Geçmişi, çok partili siyasi hayata geçildiğinde kurulan Millet Partisi’ne dayanır.
Merhum Alparslan Türkeş’in CKMP’ye genel başkan seçilmesi ile bugünkü MHP’nin temelleri atılmıştır. 1969/ 9 Şubat Adana kongresi ile MHP adını almıştır.
Alparslan Türkeş, Türk Milliyetçiliği düşüncesini bir siyasi programa dönüştürmüş, ideolojik ilkelere bağlamış ve özellikle Üniversitelerden seçilen gençlere yoğun eğitimler verilerek yeni bir kadro yetiştirmiştir.

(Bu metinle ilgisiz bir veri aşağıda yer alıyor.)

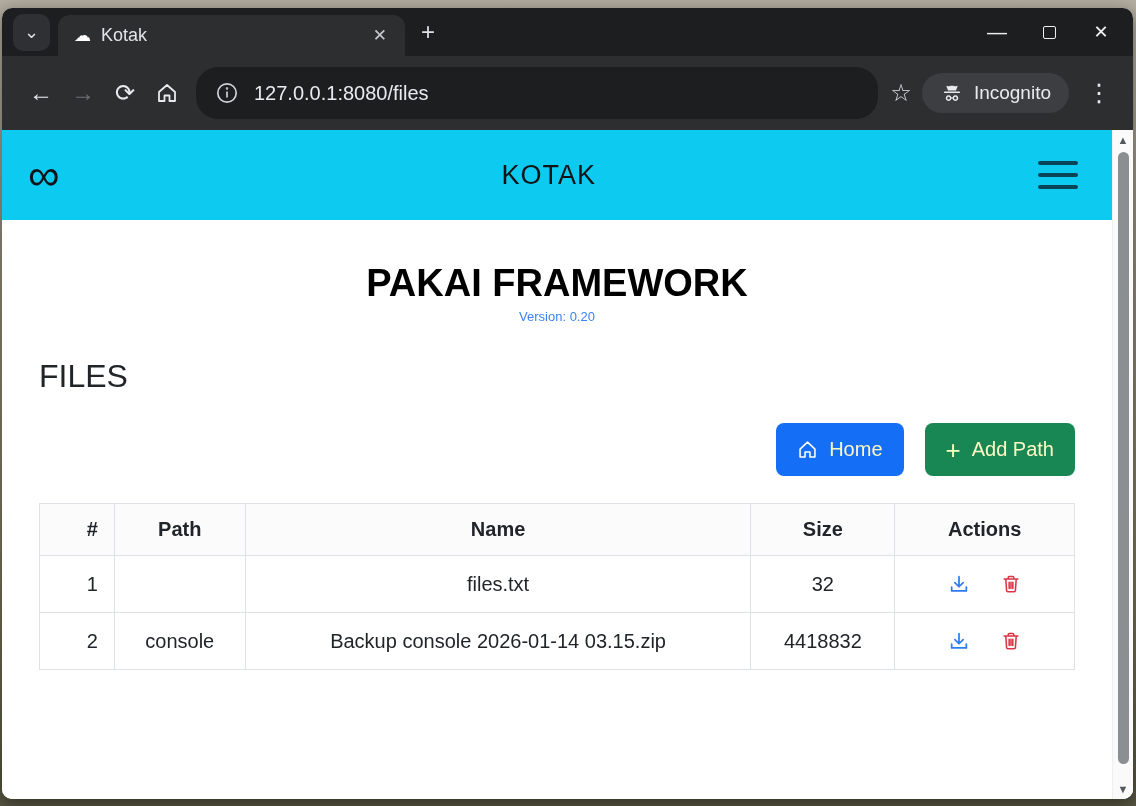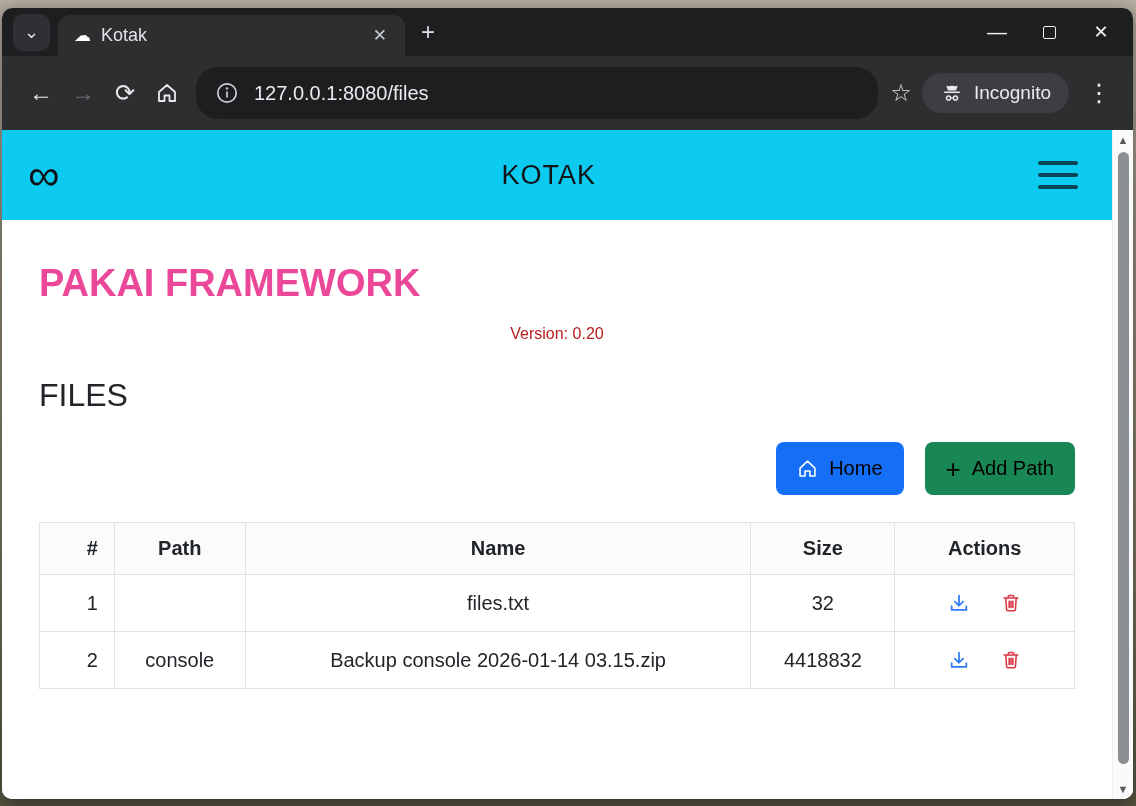--- a/index.html
+++ b/index.html
@@ -43,26 +43,26 @@
   .page-area { flex:1; display:flex; min-height:0; background:#fff; }
   .page { flex:1; display:flex; flex-direction:column; min-width:0; }
 
   .app-header { height:90px; background:#0dcaf0; display:flex; align-items:center; padding:0 26px; flex:0 0 auto; }
   .brand-logo { font-size:44px; line-height:1; color:#101417; font-weight:400; }
   .brand-title { flex:1; text-align:center; font-size:27px; font-weight:500; color:#101417; letter-spacing:1px; }
   .hamburger { width:40px; display:flex; flex-direction:column; gap:8px; cursor:pointer; margin-right:8px; }
   .hamburger span { display:block; height:4px; border-radius:2px; background:rgba(10,45,60,.85); }
 
   .main { padding:0 37px; }
-  .h1-title { margin-top:42px; text-align:left; font-size:38px; font-weight:600; color:#ec4899; }
-  .version { text-align:center; font-size:16px; color:#b91c1c; margin-top:20px; }
+  .h1-title { margin-top:42px; text-align:center; font-size:38px; font-weight:600; color:#000000; }
+  .version { text-align:center; font-size:13px; color:#3b82f6; margin-top:4px; }
   .section-title { font-size:32px; font-weight:500; color:#212529; margin-top:34px; }
 
   .btn-row { display:flex; justify-content:flex-end; gap:21px; margin-top:28px; }
-  .btn { display:flex; align-items:center; gap:11px; border:none; border-radius:8px; color:#000000;
+  .btn { display:flex; align-items:center; gap:11px; border:none; border-radius:8px; color:#fef9c3;
          font-size:20px; font-family:inherit; padding:0 21px; height:53px; cursor:pointer; }
   .btn-home { background:#156ef6; }
   .btn-add { background:#198754; }
   .btn .plus-glyph { font-size:26px; font-weight:300; line-height:1; }
 
   table { width:100%; border-collapse:collapse; margin-top:27px; font-size:20px; color:#212529; }
   th, td { border:1px solid #dee2e6; }
   thead th { background:#fbfbfc; font-weight:700; height:52px; text-align:center; }
   tbody td { height:57px; text-align:center; background:#fff; }
   .col-num { width:75px; } .col-path { width:131px; } .col-name { width:507px; } .col-size { width:144px; } .col-act { width:180px; }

Genellikle 1968 kuşağından olan bu gençler, 1970-1980 yılları arasında, “vatan, millet, devlet, savunması” olarak gördükleri bir mücadele yaşamışlar, büyük kayıplar vermiş olmalarına rağmen çekiçle örs arasında dövülen çelik gibi pişmiş ve ülkeyi yönetecek bir güce/kadroya dönüşmüşlerdir.
1999 seçimlerinde yüzde 18 oyla ülkenin ikinci partisi olmuş ve Dr. Devlet Bahçeli liderliğinde ülkeyi yönetmek sorumluğu üstlenilmiştir.

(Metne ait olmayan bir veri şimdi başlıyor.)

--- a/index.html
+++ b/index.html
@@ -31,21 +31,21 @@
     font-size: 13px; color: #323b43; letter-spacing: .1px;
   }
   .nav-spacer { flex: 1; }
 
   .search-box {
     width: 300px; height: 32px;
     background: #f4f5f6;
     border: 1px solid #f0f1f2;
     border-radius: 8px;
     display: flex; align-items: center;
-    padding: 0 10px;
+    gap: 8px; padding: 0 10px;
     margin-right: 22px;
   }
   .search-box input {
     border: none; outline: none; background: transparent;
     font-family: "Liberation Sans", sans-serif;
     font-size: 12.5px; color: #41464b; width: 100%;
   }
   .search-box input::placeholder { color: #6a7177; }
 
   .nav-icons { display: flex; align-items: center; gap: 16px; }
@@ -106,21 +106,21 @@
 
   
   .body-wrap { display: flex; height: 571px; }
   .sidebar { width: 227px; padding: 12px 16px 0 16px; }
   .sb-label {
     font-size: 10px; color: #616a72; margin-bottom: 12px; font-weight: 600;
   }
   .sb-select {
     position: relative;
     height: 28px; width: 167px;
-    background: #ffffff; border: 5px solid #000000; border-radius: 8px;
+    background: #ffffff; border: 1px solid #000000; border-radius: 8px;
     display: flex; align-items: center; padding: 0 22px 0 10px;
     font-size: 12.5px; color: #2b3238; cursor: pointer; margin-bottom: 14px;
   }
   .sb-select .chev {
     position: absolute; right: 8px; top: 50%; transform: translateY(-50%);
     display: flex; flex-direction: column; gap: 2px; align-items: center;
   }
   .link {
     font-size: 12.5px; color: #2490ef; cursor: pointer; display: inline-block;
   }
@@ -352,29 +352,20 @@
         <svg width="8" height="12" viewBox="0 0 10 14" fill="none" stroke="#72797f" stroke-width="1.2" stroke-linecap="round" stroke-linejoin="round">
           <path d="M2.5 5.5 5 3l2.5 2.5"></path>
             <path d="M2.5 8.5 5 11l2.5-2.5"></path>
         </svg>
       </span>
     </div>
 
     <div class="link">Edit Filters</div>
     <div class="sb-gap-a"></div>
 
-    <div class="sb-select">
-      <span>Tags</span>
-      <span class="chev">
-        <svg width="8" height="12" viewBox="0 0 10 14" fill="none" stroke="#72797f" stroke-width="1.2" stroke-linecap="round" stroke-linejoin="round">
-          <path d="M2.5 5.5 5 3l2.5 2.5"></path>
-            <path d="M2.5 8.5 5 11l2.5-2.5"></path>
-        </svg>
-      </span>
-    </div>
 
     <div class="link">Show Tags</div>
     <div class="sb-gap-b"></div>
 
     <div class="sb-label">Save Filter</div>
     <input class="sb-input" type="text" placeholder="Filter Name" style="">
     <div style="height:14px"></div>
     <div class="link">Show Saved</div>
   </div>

MHP’nin ideolojik kökleri, Türkiye Cumhuriyeti Devleti’nin kuruluş felsefesinden beslenir.
MHP’nin milliyetçiliği, Osmanlı İmparatorluğu’nun yıkılmasından sonra “küllerinden yeniden doğan” Türk Milleti’ni ve milli mücadele sonucunda kurulan Türk Devleti’ni sahiplenmek ve savunmak içgüdüsüne dayanır. Aslında bu, devleti yıkılmış ve yurdu işgal edilmiş bir toplumun savunma ve korunma refleksi ve talebinden/ihtiyacından kaynaklanmaktadır.
MHP ideolojisine göre;
Türkiye Cumhuriyeti Devleti, Mustafa Kemal Atatürk ve Türk Milliyetçisi bir kadronun liderliği ve önderliğinde Türk Milleti’ne dayalı olarak kurulmuştur.
Milli Mücadele, bir Milli Harekettir.
MHP siyasetinin öznesi Türk Milleti’dir. İddia edildiği gibi devlet değildir.

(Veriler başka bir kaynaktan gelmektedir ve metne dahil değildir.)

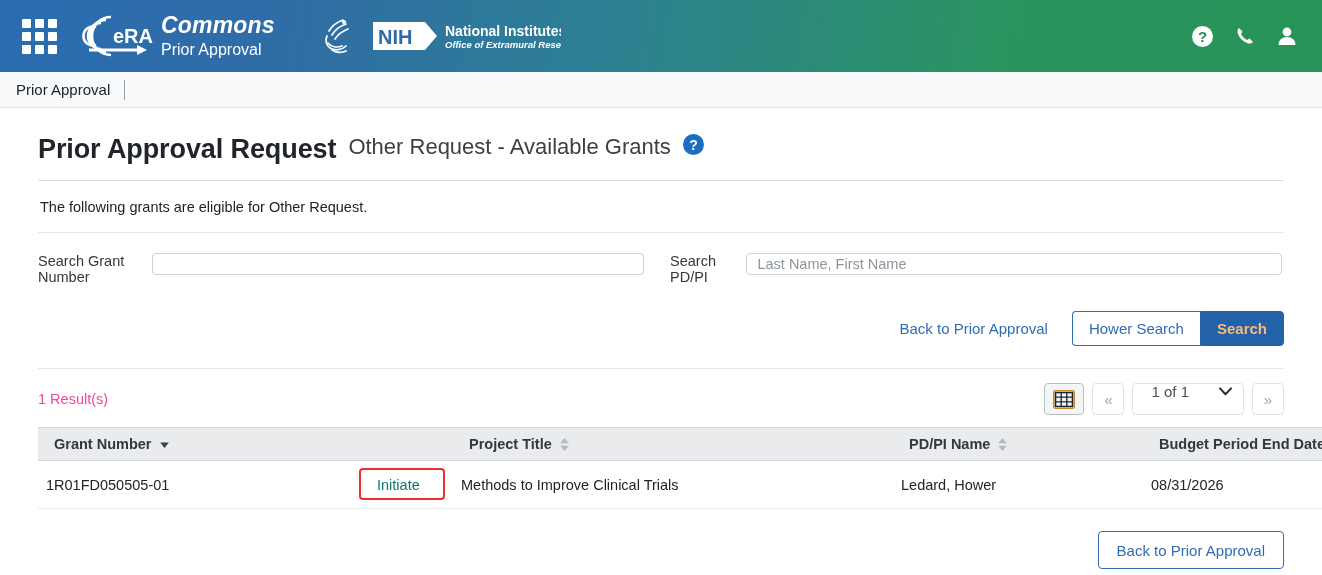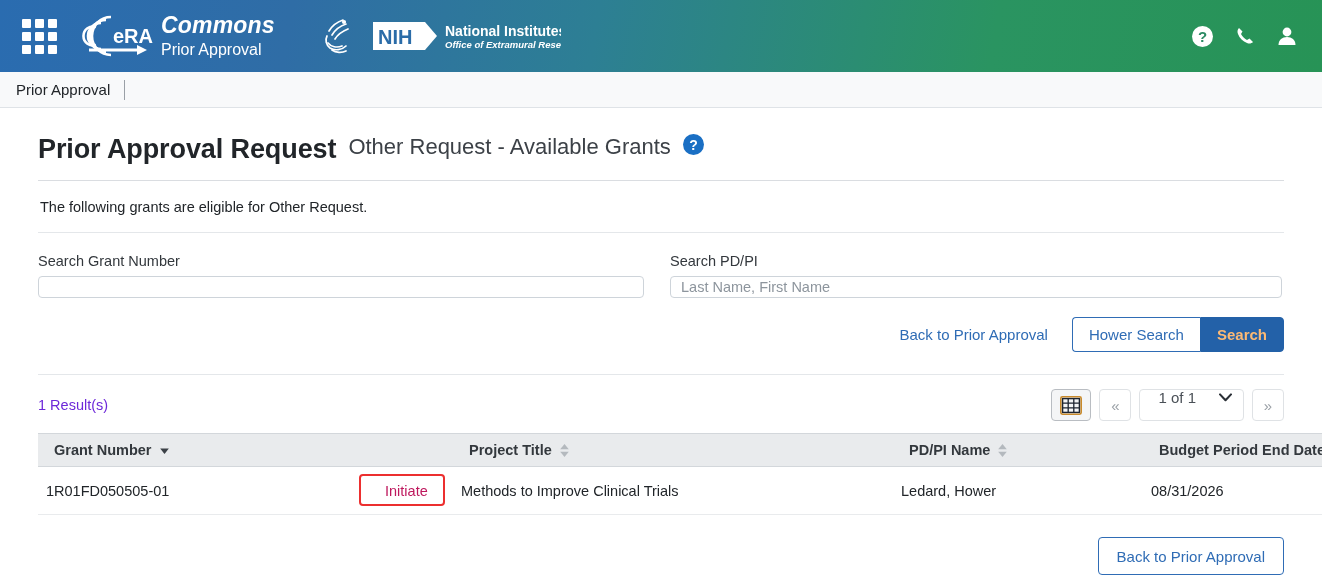--- a/index.html
+++ b/index.html
@@ -99,21 +99,21 @@
     padding: 18px 2px 17px 2px;
     border-bottom: 1px solid #e4e7ea;
   }
 
   
   .search-row {
     display: flex;
     gap: 26px;
     padding-top: 20px;
   }
-  .search-field { display: flex; flex-direction: column; }
+  .search-field { display: flex; flex-direction: row; }
   .search-field.grant { width: 606px; }
   .search-field.pdpi  { width: 612px; }
   .field-label {
     font-size: 14.5px;
     color: #33383d;
     margin-bottom: 7px;
   }
   .field-input {
     height: 22px;
     border: 1px solid #ced4da;
@@ -165,21 +165,21 @@
     font-weight: bold;
   }
 
   
   .results-bar {
     display: flex;
     align-items: center;
     padding-top: 14px;
     padding-bottom: 12px;
   }
-  .results-count { font-size: 14.5px; color: #6d28d9; text-align: right; }
+  .results-count { font-size: 14.5px; color: #ec4899; text-align: right; }
   .pager { margin-left: auto; display: flex; align-items: center; gap: 8px; }
   .grid-btn {
     width: 40px; height: 32px;
     border: 1px solid #b9bdc2;
     border-radius: 4px;
     background: #f4f5f6;
     display: flex; align-items: center; justify-content: center;
     cursor: pointer;
   }
   .pg-btn {
@@ -191,21 +191,21 @@
     font-size: 15px;
     display: flex; align-items: center; justify-content: center;
     cursor: pointer;
   }
   .pg-select {
     height: 32px;
     border: 1px solid #dfe2e5;
     border-radius: 4px;
     background: #fff;
     display: flex; align-items: center;
-    gap: 23px;
+    gap: 30px;
     padding: 0 11px 16px 18px;
     cursor: pointer;
   }
   .pg-select-label { font-size: 15px; color: #4a5057; }
 
   
   table.grants {
     width: 100%;
     border-collapse: collapse;
     table-layout: fixed;
@@ -237,25 +237,25 @@
   .col-pdpi    { width: 250px; }
   .col-date    { width: 217px; }
 
   .initiate-wrap {
     position: relative;
     display: inline-block;
     margin-left: -40px;
   }
   .initiate-link {
     font-size: 14.5px;
-    color: #be185d;
+    color: #0f766e;
     cursor: pointer;
     text-decoration: none;
     display: inline-block;
-    padding: 6px 24px;
+    padding: 6px 16px;
   }
   .annot-box {
     position: absolute;
     left: -2px; top: -3px;
     width: 86px; height: 32px;
     border: 2px solid #ec2f2f;
     border-radius: 4px;
     pointer-events: none;
   }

Türkiye Cumhuriyeti Devleti, Türk Milleti’nin örgütlü gücüdür.
Türk Milleti, Türkiye Cumhuriyeti Devleti’nin vatandaşlarının tamamıdır; ortak ve milli kimliğidir.
Devlet Bahçeli’ye göre;
“Türk milli kimliğinin oluşumunda en önemli unsur; çilesi, sevinci ve gururuyla birlikte yaşamış olan büyük ve onurlu tarih ve ortak mukadderat bilincidir. Devletin temelinde bu milli bağ yatmaktadır.
Tüm Türk vatandaşları bu şekilde Türk Milleti kimliğinde birleşmişler ve millet olgusunu birlikte yaratmışlardır. Türk milletine ortaklaşa vücut vermişlerdir.
Burada kan bağı ve soy birliği değil, vatandaşlık bağı esastır.
Türkiye Cumhuriyeti’ne vatandaşlık bağı ile bağlı olan herkes, Türk Milletinin eşit ve onurlu bireyleridir. Türkiye Cumhuriyeti devletini bu bireylerin birlikte yaşama ideali ve ortak kaderi paylaşan birlik olma iradesi kurmuştur.
Atatürk’ün “Ne mutlu Türküm diyene” vecizesi de bu anlayışın bir ifadesidir.
Milli birlik ve bölünmez bütünlüğümüzün dayandığı temeller tek devlet, tek millet, tek bayrak ve tek dil ülküsüdür. “ (Sayın Bahçeli’nin 4 Mayıs 2005 tarihli basın toplantısı)
Türk Milleti’nin varlığı, kimliği, değerleri ve birliği MHP’nin kırmızı çizgisidir; bunlara yönelik uzak/yakın her tehdit bir beka sorunudur.
“Önce ülkem sonra partim sonra şahsım” anlayışı siyaset ötesi ideolojik bir nasdır/“değişmezdir”.
Milliyetçi Hareket Partisi’nin iktidar projesi insan merkezlidir.
MHP için Milleti oluşturan her ferdin güvenliği, huzuru, sağlığı, onuru ve geleceği değerlidir, önemlidir. Bu sebeple, demokrasiyi bir insan hakkı olarak görür ve milliyetçiliğin ön şartı bilir.
BENCE
Milliyetçi siyaset ve MHP, Türk Toplumu’nun savunma refleksidir. Bu tez doğrudur; Sahip olduğu değerlere bir tehdit ihtimali karşısında toplumun sığındığı güvenilir liman MHP’dir.
Sayın Bahçeli’nin Başbakan Yardımcısı olduğu dönemde başlattığı ve bugün devlet politikası haline gelen “Lider Ülke Türkiye” Hedefi İçin 2023 Vizyonu, MHP’nin iktidar projesidir.
Bu vizyon, “Toplumun yalnız korkularının değil umutlarının da adresi MHP’dir” iddiasının somut ifadesidir. Ancak öncelik, Milletin varlığı, kimliği ve birliğinin korunmasıdır.
Milliyetçi Siyaset, gelecek projesidir.
MHP, Türkiye’nin geleceğinde daima olacaktır.